Pablo Neruda, "Poem XX," Twenty Love Poems and a Song of Despair,
Though this is the last pain she will make me suffer,
and these are the last lines I will write for her."
Pablo Neruda, "Poem XX," Twenty Love Poems and a Song of Despair,
Dearest Sleepy Hollow,
I loved you with all my heart. You
know I did. You inspired me to an entirely new expression of my
craft. You made me laugh, and think, and dream. In a way, you saved
my life, and you'll never even know why. I made wonderful new
friends because of you. I became acquainted with, then fell in love
with, some marvelous actors and writers because of you. You changed
my life irrevocably for the better. Even when you disappointed me,
behaved erratically, abused me with promises you had no intention of
fulfilling, still I loved you.
But it's over between us. This is
good-bye. I love the show I fell in love with and always will. But you are no longer that show, and I
need to move on.
Sleepy Hollow is
a show set in Sleepy Hollow, New York. It's a show about the two
Witnesses foretold in the Book of the Revelation
tasked with stopping the apocalypse. The Witnesses are named Grace
Abigail Mills and Ichabod Crane. Through them, Sleepy
Hollow is, on a deeper level, a
show about two very different people who become best friends,
soul-mates really, and who appear to those around them (and many
viewers) to be deeply, heroically, in love. It's cast includes
people of color in starring roles (at one time 3/5ths
of them). At its best it's been great; at its worst, it always
shown such great potential.
Abbie
Mills is dead, and Nicole Beharie has moved on to other acting
projects. She's not coming back. The show has moved its setting to
Washington D.C., which means at the very least they should change the
name to Mr. Crane Goes to Washington. He's
going to have a new partner, a new Witness, whom I think has just
been blessed with Abbie Mills' immortal soul, which I still don't
understand. What she or he is a Witness to, I don't know,
since the apocalypse from the Book of the Revelation
hasn't been seen since the middle of the second season. Jenny Mills,
Abbie's sister, will be around. Ichabod Crane, a revolutionary who
hates the idea of a Federal police force, is going to work for the
government.
Whatever you are
now, Sleepy Hollow, and whatever you will be, with the exception of wonderful Jenny, you are not
this. And even if you prove yourself something wonderful in this new incarnation, pardon the irony, you betrayed my
trust in becoming something I don't even recognize anymore. I can't
invest in a story that I can't trust, no matter how good you are.
I have nothing
against the new cast members of Sleepy Hollow. More than 90%
of all actors are unemployed at any given moment; it's hard for me to
judge anyone for wanting a job. I expect the new cast members will
acquit themselves admirably with whatever they're given.
I have nothing
against Tom Mison. I adore him as an actor and I admire him as a
person. I will very much miss his portrayal of Ichabod Crane and
very much look forward to watching him in anything else he does. I
think Lyndie Greenwood is awesome, and wish her the very best.

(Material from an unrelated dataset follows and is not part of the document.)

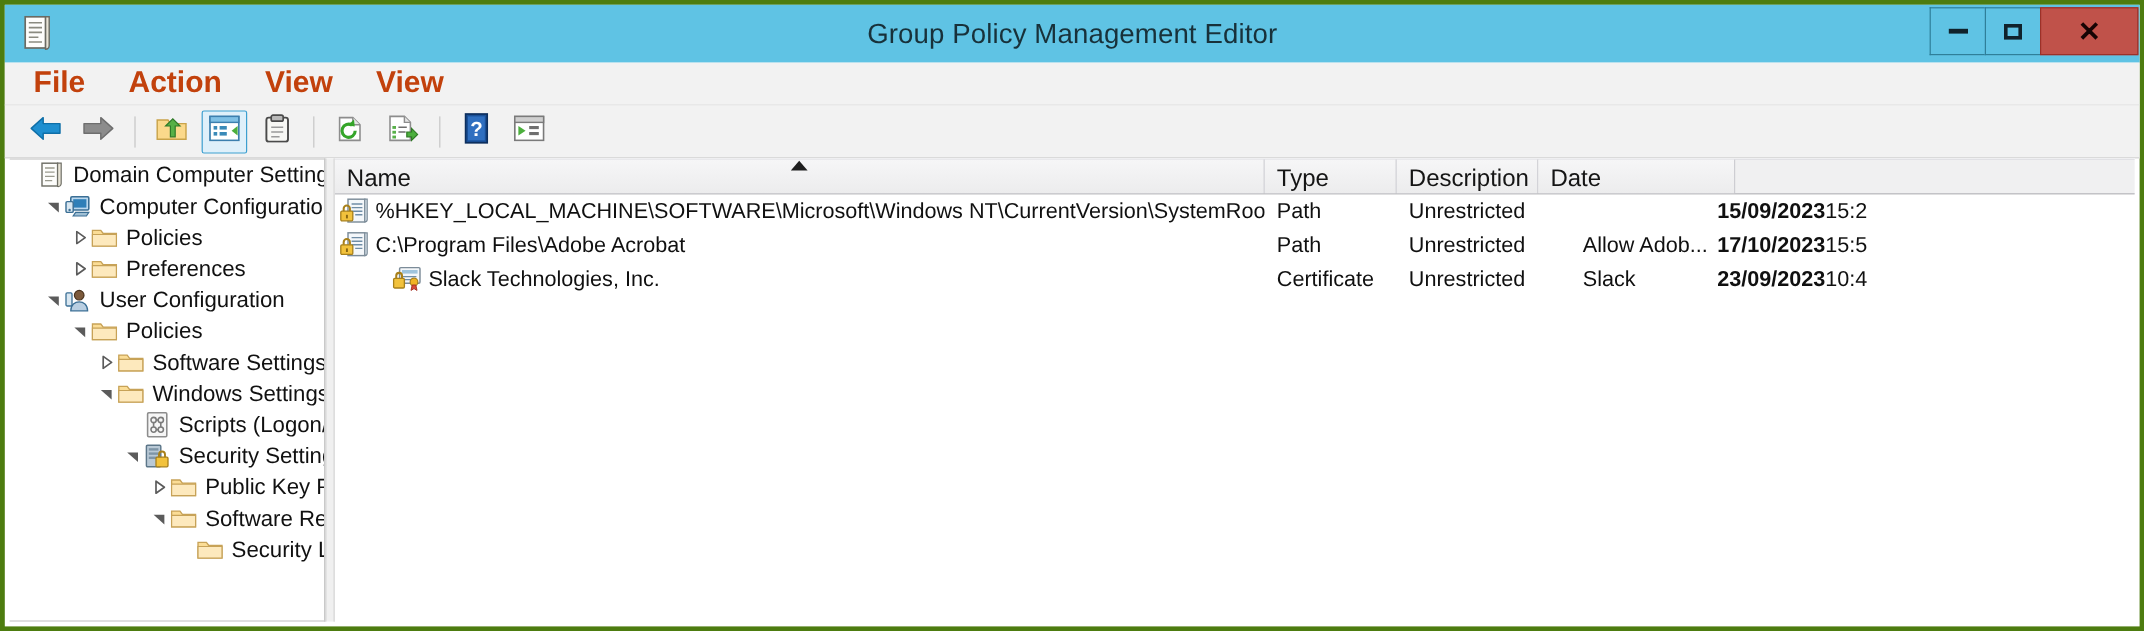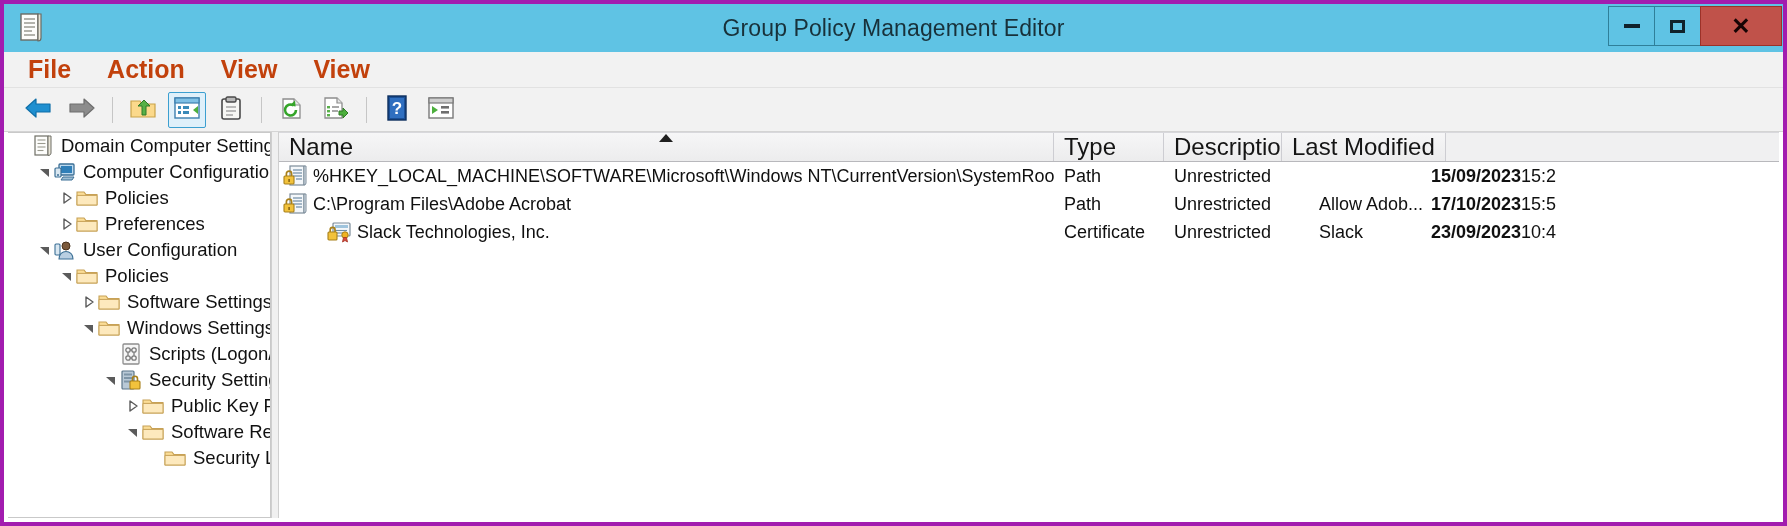"Group Policy Management Editor" #app-window { border: 4px solid #a21caf -> 4px solid #4d7c0f }
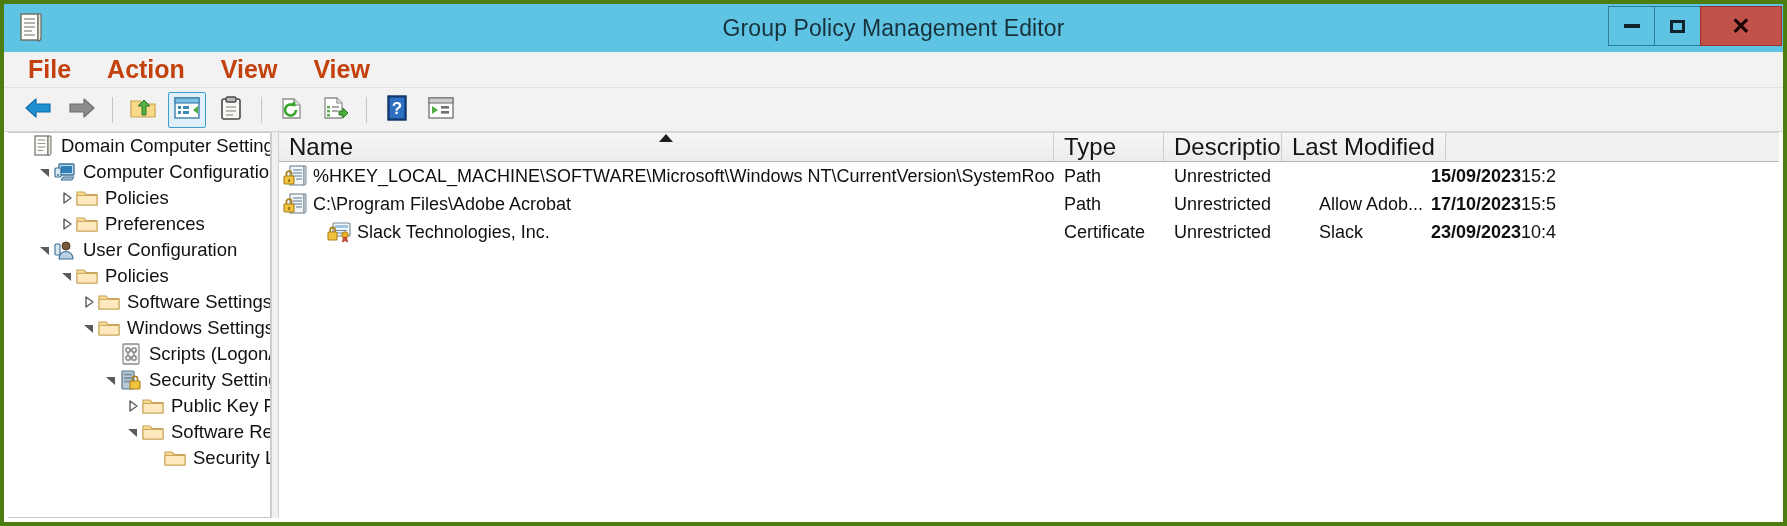"Name" .col-head { align-items: flex-start -> flex-end; font-size: 24px -> 20px }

But I have to accept that Sleepy
Hollow will never fulfill its potential. It's time to let go and
move on.
I would love be able to say, as Neruda
does in “Letter From the Road” that this letter ends with no
sadness. But it does. A profound sadness--ridiculous, really--for
the death of a relationship between a woman and a TV show. But this
is not just any show. It's the show that made me want to write for
television. And despite my terrible sorrow at what it has become,
that is still my calling and will soon be my job.
So for that, I must thank you, Sleepy
Hollow, not only for inspiring me, but for teaching me what
never, ever, ever to do to a faithful audience. I
will do my best, once working in the industry, to use any and all
power I have to keep such a travesty from happening again.
Peace out.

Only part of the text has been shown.